E, beneficiando a 1ª ré dos vários serviços prestados pela autora (vide nº 2 dos factos provados, atrás
reproduzidos), não existe o invocado desequilíbrio.”
Ademais, impor-se-ia a explicitação das que surgiam como abusivas ou iníquas, o que não aconteceu, limitando-
se o recorrente, a nível conclusivo a referir todo o clausulado.
O Acórdão do STJ de 25 de Maio de 2006 – 06B1016 – decidiu que quem se quer fazer valer da violação de
deveres consignados no Decreto-lei nº 446/85 tem o ónus de alegar a factualidade de onde resulte essa infracção.
Mas sempre, e como se julgou no Acórdão do STJ de 24 de Maio de 2007 – Pº 1337/07-1ª – desta mesma
conferencia, “quando se apela para o nº 2, “in fine” do artigo 9º do DL nº 446/85 de 25 de Outubro, há que verificar a
existência de um desequilíbrio nas prestações gravemente atentatório da boa fé e da lisura contratuais”.

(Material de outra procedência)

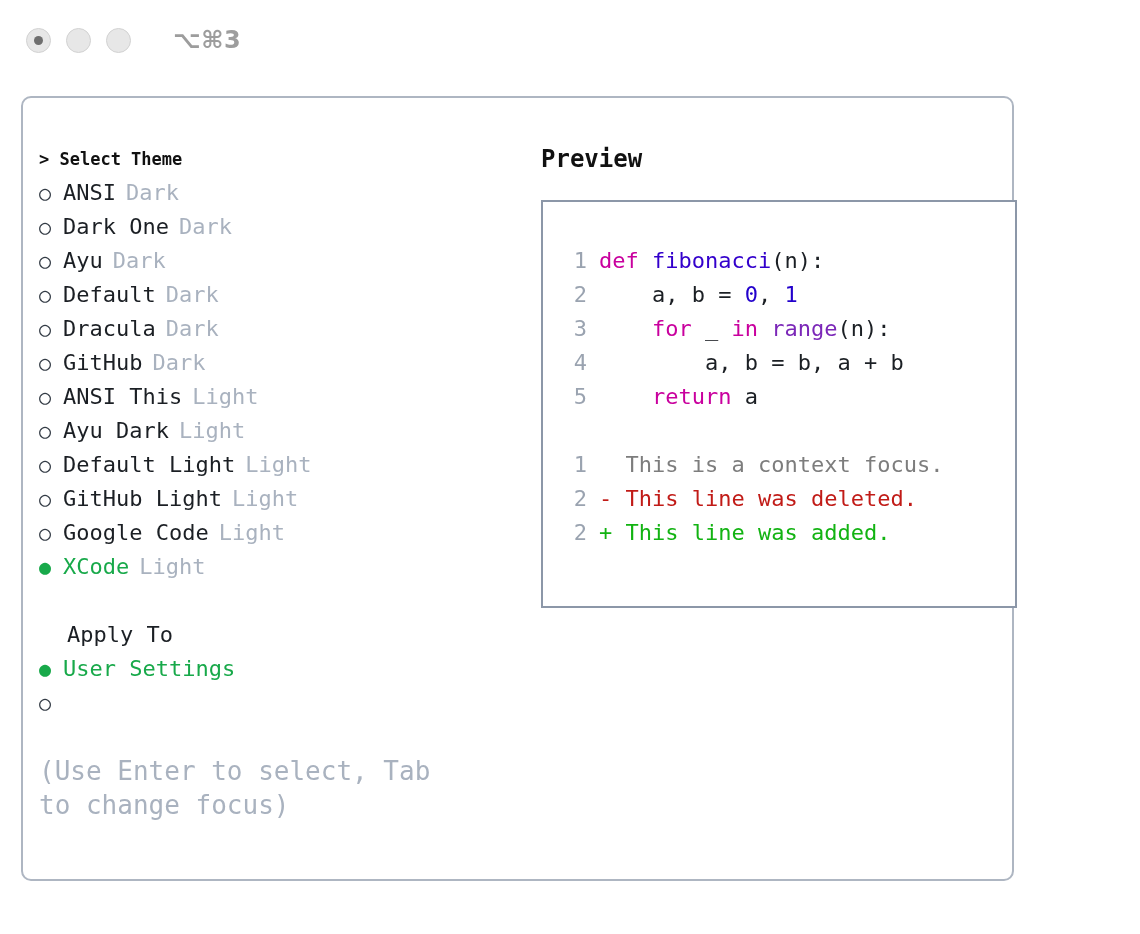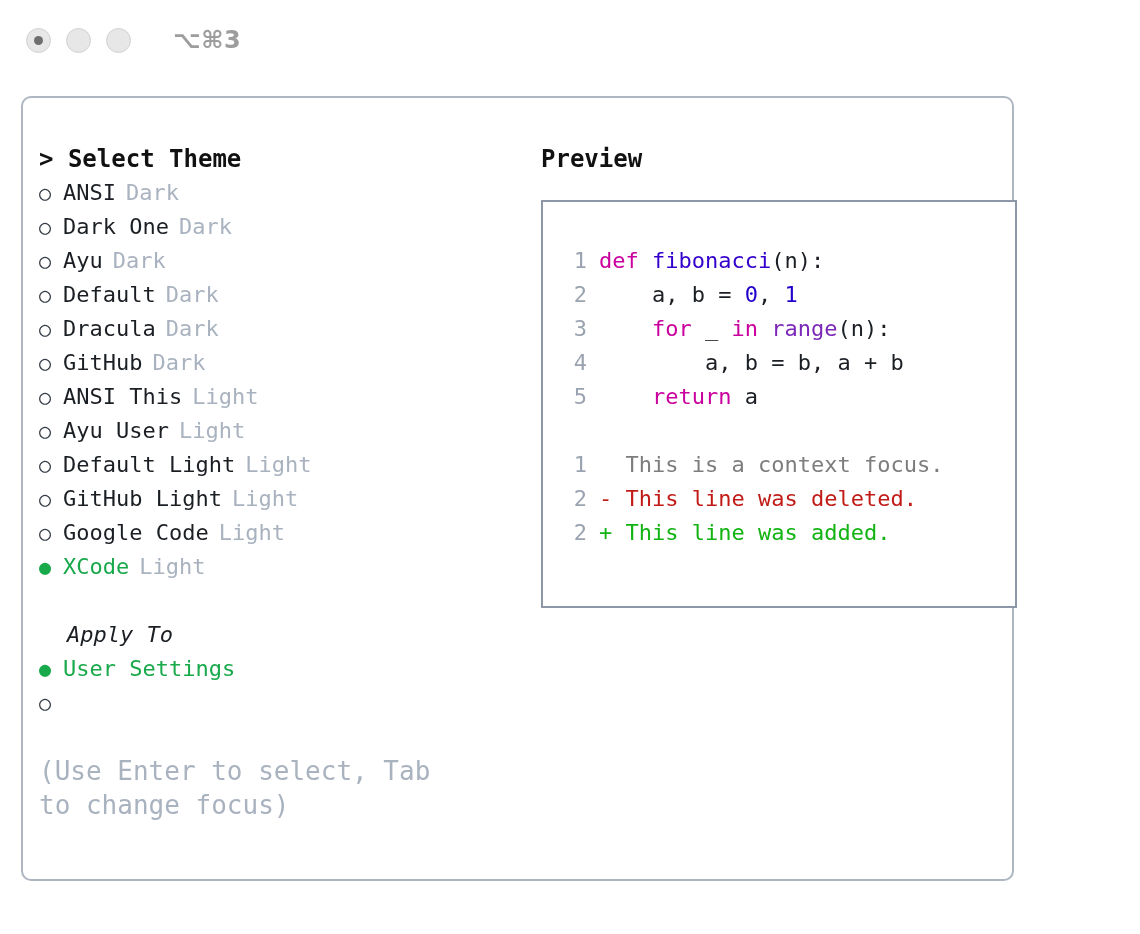"> Select Theme" .heading { font-size: 24px -> 17px }
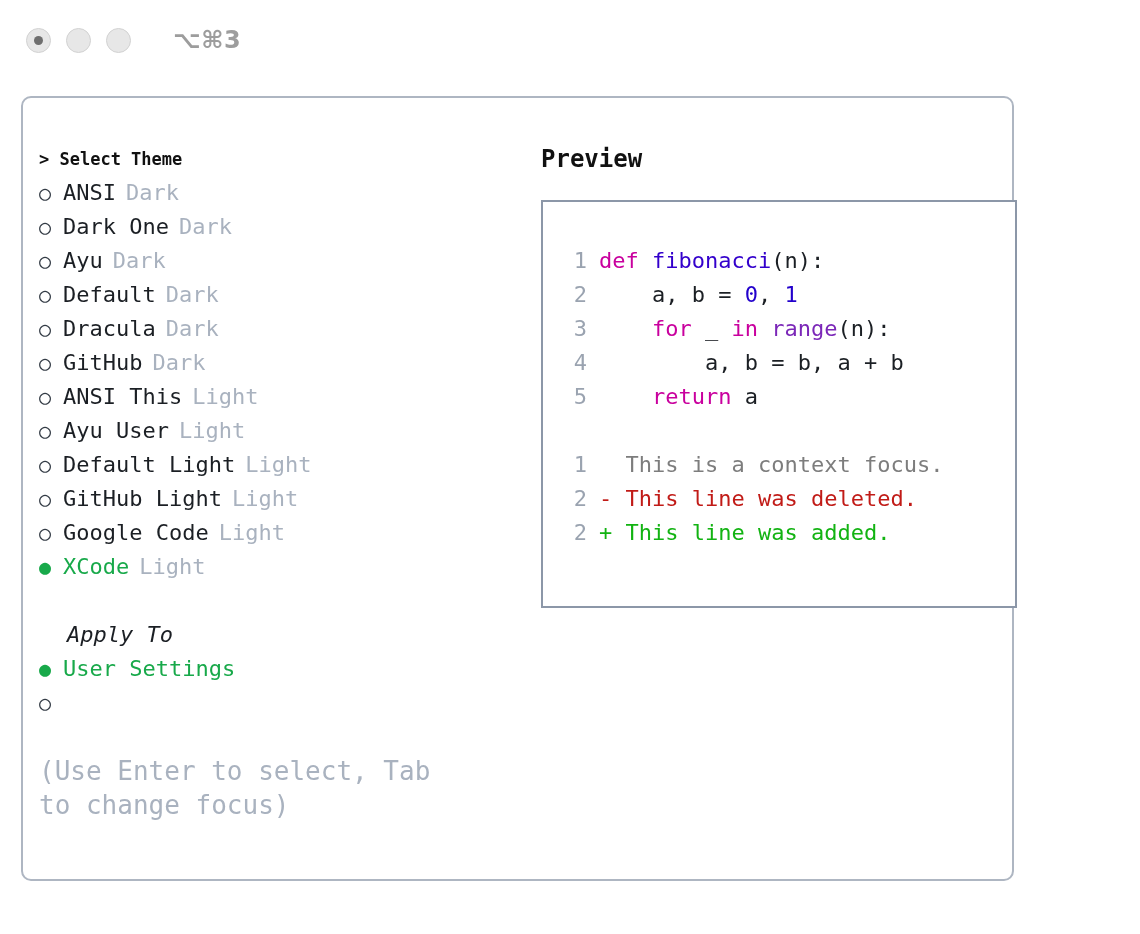"Ayu User" span.opt-name { text: User -> Dark }
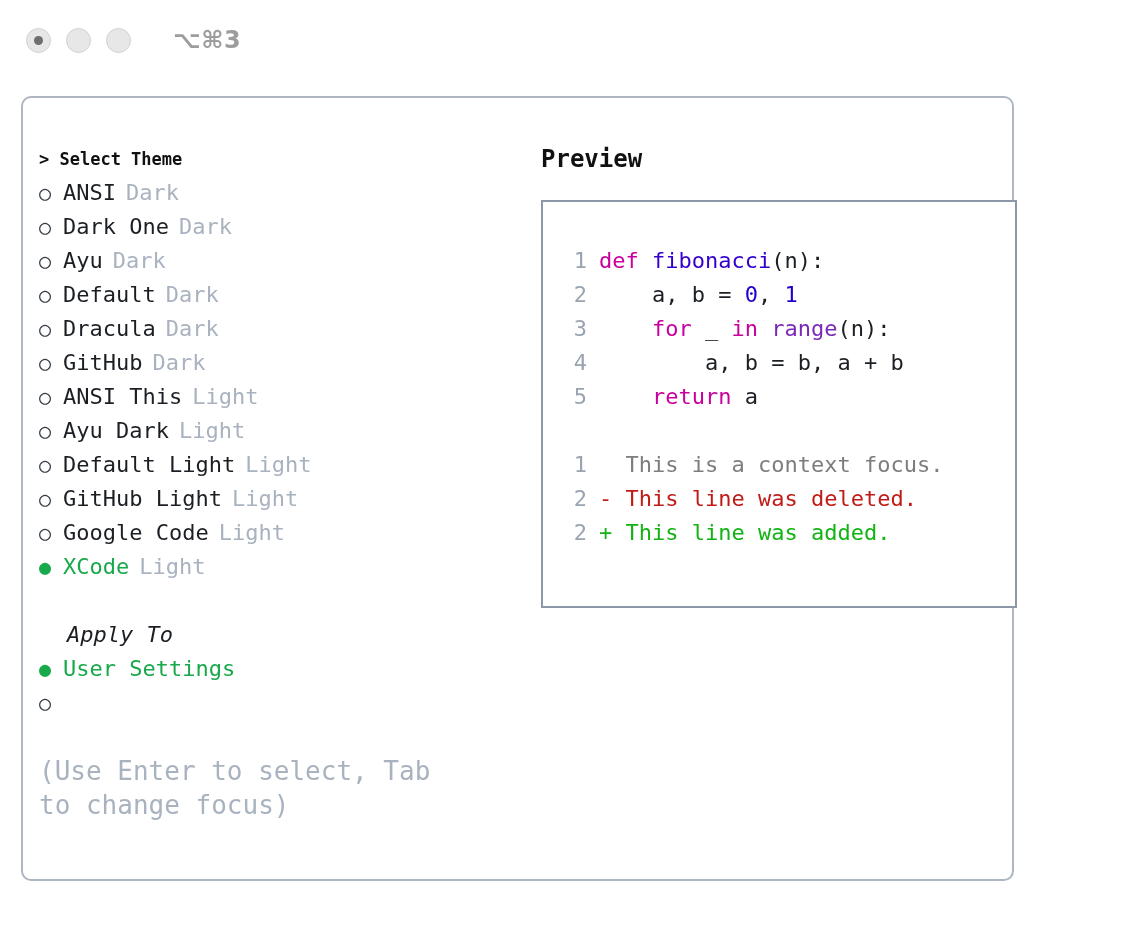"Apply To" .group-title { font-style: italic -> none }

Ora da análise do contrato não resulta qualquer desequilíbrio ostensivo.
4 - Excessiva onerosidade.
Finalmente, no último segmento das conclusões aponta para a excessiva onerosidade da sua prestação já que ao
não accionar a garantia bancária, e ao não informar o recorrente do incumprimento, a recorrida contribuiu para um
agravamento da prestação violando deveres acessórios da conduta contratual.
Vejamos,
De acordo com o ponto 21 dos factos assentes a recorrida respondeu ao recorrente – carta de fls. 118 – nestes
termos:
“Em resposta à solicitação que nos dirigiu por carta de 14 de Julho último, somos a enviar cópia dos contratos de
utilização das lojas adiante discriminadas, nos quais interveio, quer como fiador, quer como sócio da sociedade a quem foi
conferido o direito de utilização das mesmas:
a) Loja .. do Centro Comercial Continente de Gaia (contrato+aditamento),
b) Loja n°…/../../.. do Centro Comercial Guimarãeshopping (contrato+aditamento),
c) Loja … do Centro Comercial Continente de Leiria; e
d) Loja … do Centro Comercial Coimbra shopping.

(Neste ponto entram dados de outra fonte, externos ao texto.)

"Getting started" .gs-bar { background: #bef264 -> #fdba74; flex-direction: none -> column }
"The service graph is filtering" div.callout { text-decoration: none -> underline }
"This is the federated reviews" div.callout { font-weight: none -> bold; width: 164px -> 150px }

Relativamente à informação, também solicitada, sobre os montantes em débito, dado que a entidade devedora é a
sociedade BB e que só a esta tem sido exigido o seu pagamento, e dado ainda que na sua qualidade de sócio e fiador da
mesma poderá exigir-lhe essa informação, cremos não nos caber a nós disponibilizar-lha. Cremos ainda que deverá obter a
cópia dos contratos da loja … do Centro Comercial do Seixal e da loja …do Centro Comercial Continente da Amadora da
Sociedade BB, pois nestes contratos o Senhor não é parte.”
Trata-se de uma informação bastante sobre as obrigações, como “sócio” e como “fiador”, sendo, outrossim, que
dela ressalta a dupla qualidade do recorrente, que, na primeira, sempre poderia ter lançado mão do direito que lhe é
conferido pelo artigo 214º do Código das Sociedades Comerciais.

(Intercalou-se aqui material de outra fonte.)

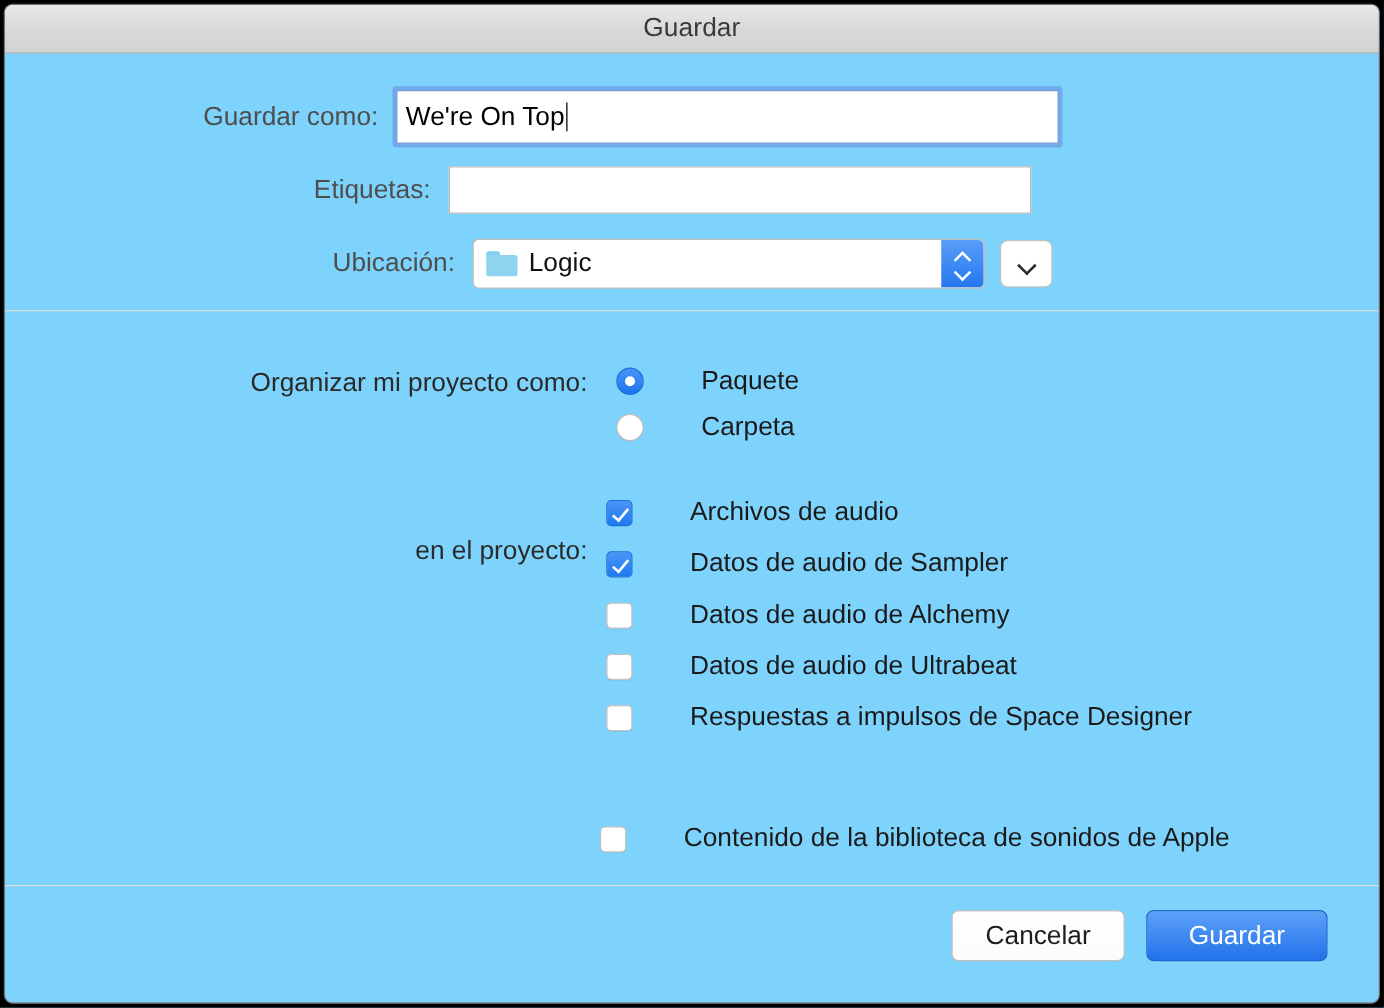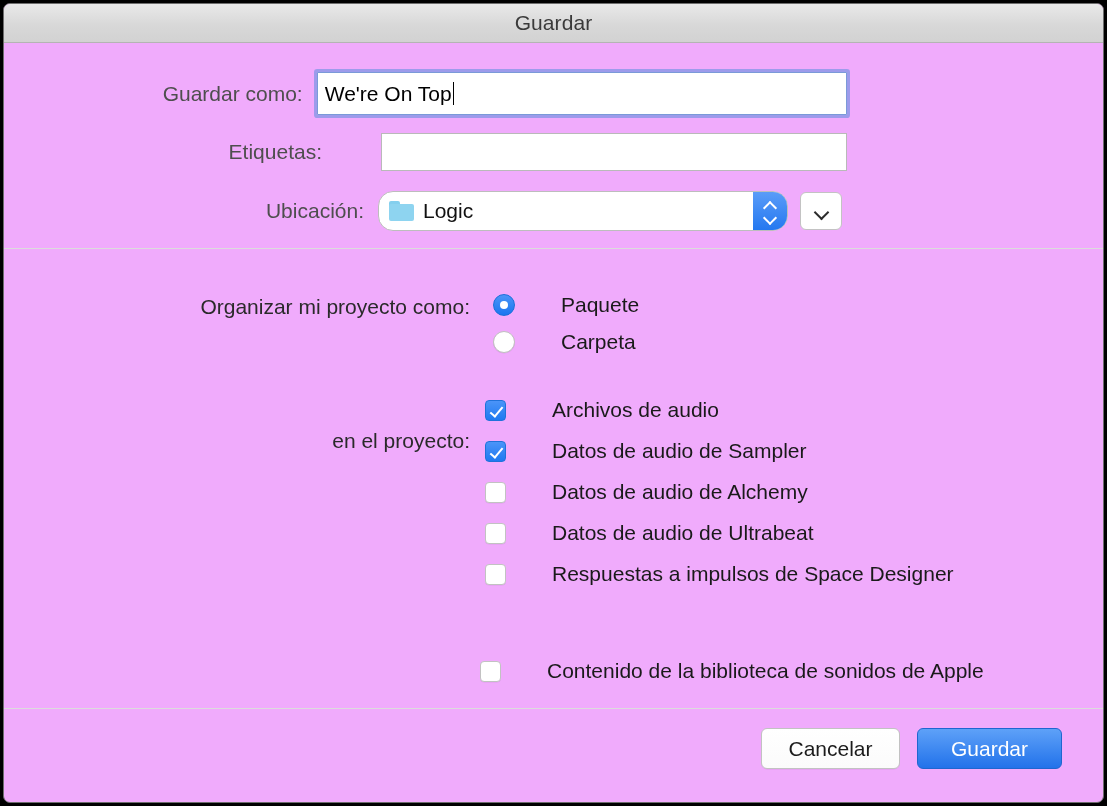"Guardar" .dialog { background: #f0abfc -> #7dd3fc }
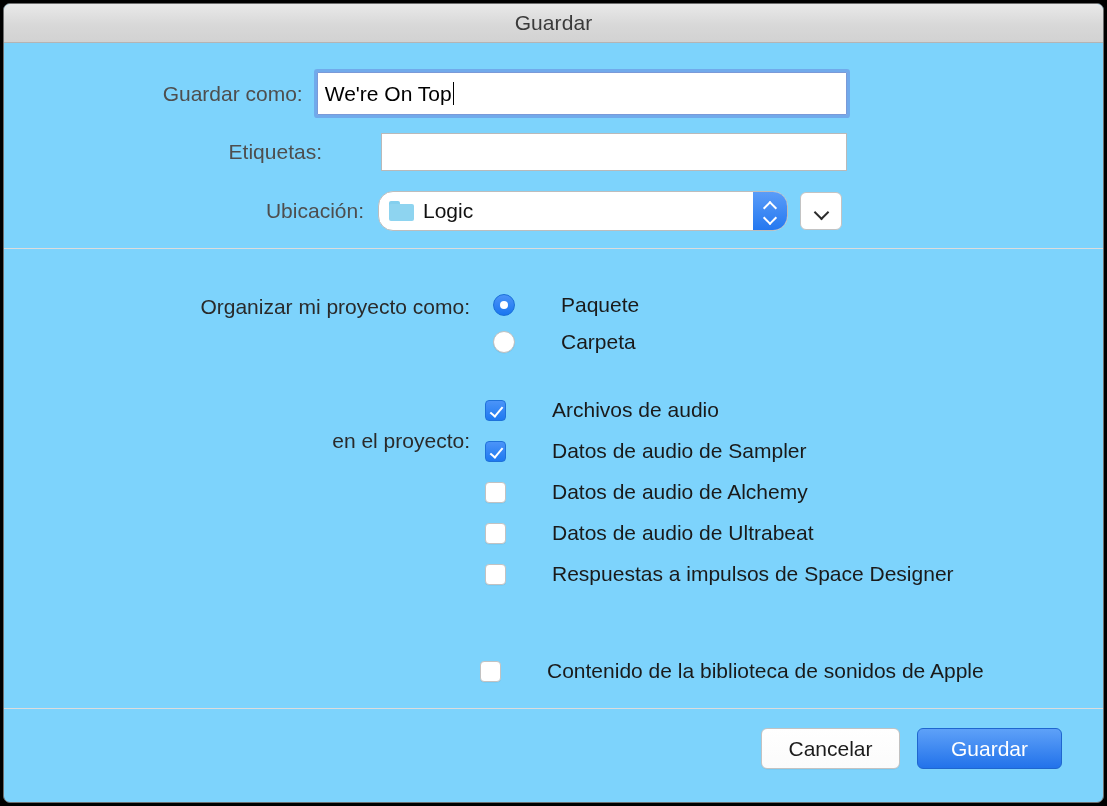"Etiquetas:" div.form-row { justify-content: space-between -> center }
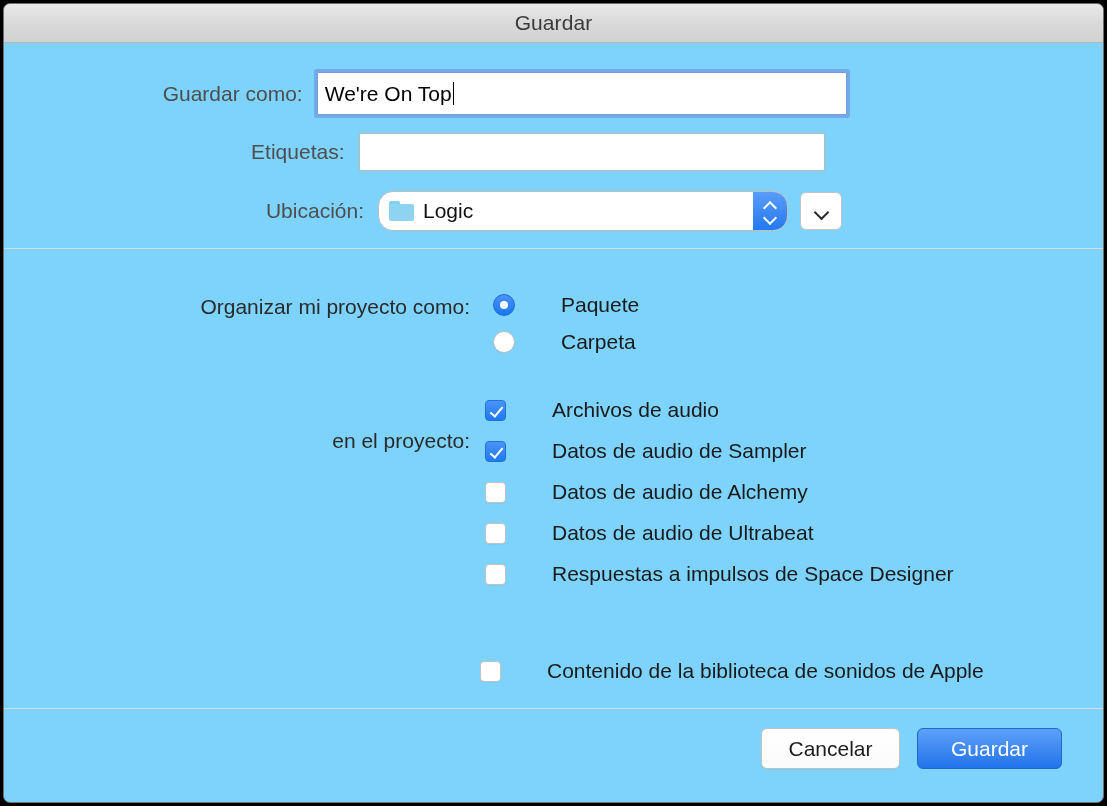"Logic" div.popup-button { border-radius: 15px -> none }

Irreleva, outrossim, o não ter lançado mão da garantia bancária que é estabelecida a favor do credor e não para
propiciar ao devedor quaisquer facilidades no cumprimento da obrigação, pelo que o seu não accionamento não pode ser
invocado pelo incumpridor como causa de agravamento iníquo da sua prestação. (cfr, neste sentido, recente Acórdão do
STJ de 17 de Abril de 2007 – Pº 418/07-2ª).